• **Information given**:
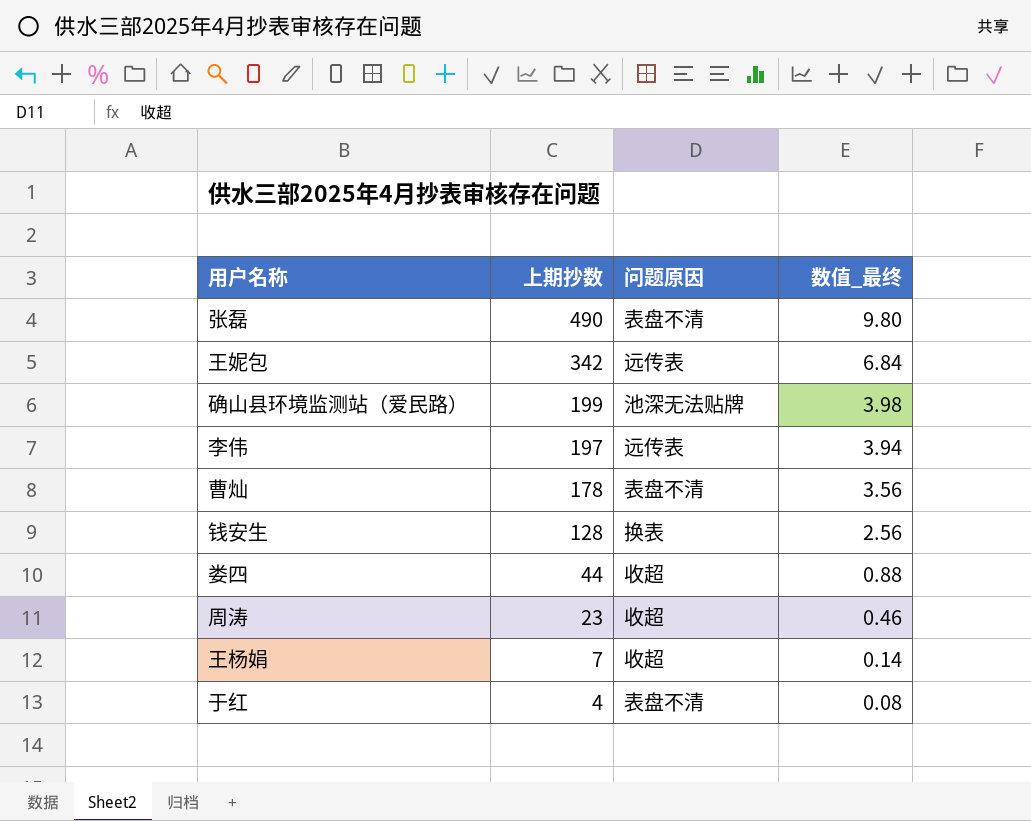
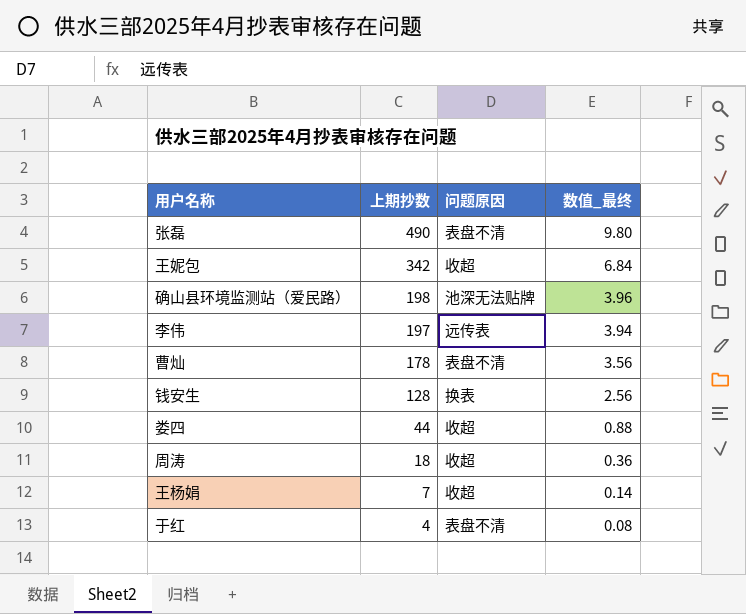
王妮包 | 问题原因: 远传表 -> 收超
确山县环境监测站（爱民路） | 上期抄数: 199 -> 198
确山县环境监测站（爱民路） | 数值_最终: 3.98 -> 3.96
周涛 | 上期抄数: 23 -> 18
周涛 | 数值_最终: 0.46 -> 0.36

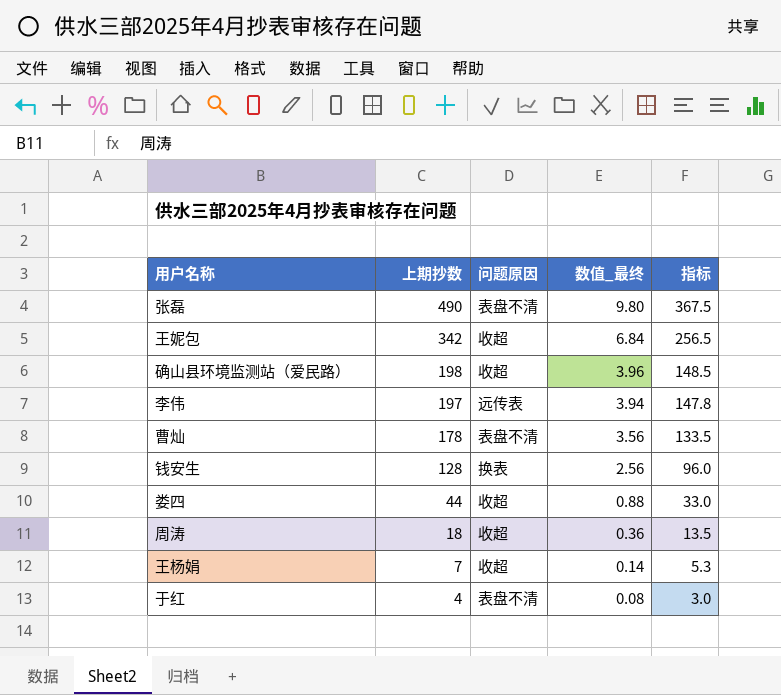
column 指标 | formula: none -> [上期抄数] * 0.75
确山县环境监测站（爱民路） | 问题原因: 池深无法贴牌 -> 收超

• **What to do**: Restate the material above word for word, omitting the pictures.

• **Answer for this exercise**:
王妮包 | 问题原因: 远传表 -> 收超
确山县环境监测站（爱民路） | 上期抄数: 199 -> 198
确山县环境监测站（爱民路） | 数值_最终: 3.98 -> 3.96
周涛 | 上期抄数: 23 -> 18
周涛 | 数值_最终: 0.46 -> 0.36

column 指标 | formula: none -> [上期抄数] * 0.75
确山县环境监测站（爱民路） | 问题原因: 池深无法贴牌 -> 收超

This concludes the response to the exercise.